One-year data from the LEADERS trial, sponsored by BioSensors, will be presented at the October Transcatheter Cardiovascular Therapeutics conference in Washington.
Monitoring alerts reduce hospitalizations
Data presented by Italian researchers show that Medtronic (Minneapolis) cardiac devices equipped with OptiVol Fluid Status Monitoring Alerts may give physicians advance warning of their heart failure patients' worsening condition, thus reducing the rate of heart failure hospitalizations and clinically relevant events.
Two-year follow-up data, presented by Maurizio Landolina, MD, shows this may be as much as a 50% reduction.

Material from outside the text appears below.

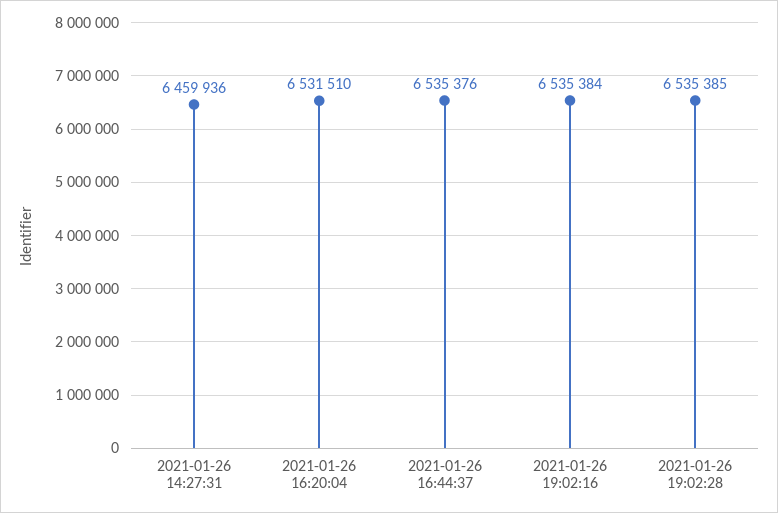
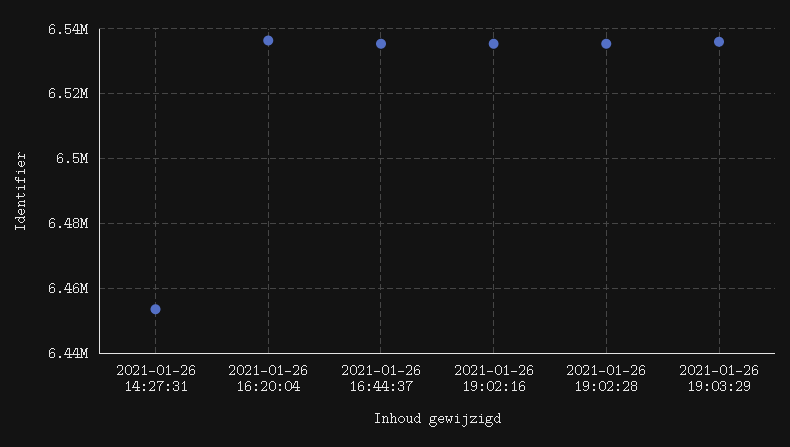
2021-01-26 14:27:31: 6459936 -> 6454000
2021-01-26 16:20:04: 6531510 -> 6536000
2021-01-26 19:03:29: none -> 6536000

"Heart failure is a progressive condition, frequently marked by worsening symptoms such as fluid build-up in the chest cavity, which often must be addressed in hospital," said Landolina, of Fondazione Policlinico S. Matteo IRCCS (Pavia, Italy). "Our research team concluded that devices with OptiVol may detect this decompensation in a broad population of heart failure patients. By allowing the chance for timely discovery and prompt intervention, the alerts could lead to a reduced number of events such as heart failure hospitalizations."
Involving 532 patients at 34 Italian centers, the purpose of the study was to describe the use of intrathoracic impedance monitoring in clinical practice, and evaluate the clinical usefulness of the associated alert in reducing clinically relevant events and heart failure hospitalizations.
OptiVol Fluid Status Monitoring is found only on Medtronic cardiac resynchronisation therapy-defibrillators (CRT-Ds) and implantable cardioverter-defibrillators (ICDs). It uses low electrical pulses that travel across the thoracic cavity (the chest area encompassing the lungs and heart) to measure the level of resistance, indicating fluid in the chest a common symptom of heart failure. Since normal fluid levels vary from patient to patient, and fluid accumulation can be either slow or rapid, OptiVol's ability to measure fluid status trends over time can provide important insights that are used in conjunction with ongoing monitoring of other patient symptoms.
OptiVol Alerts are for investigational use only in the U.S.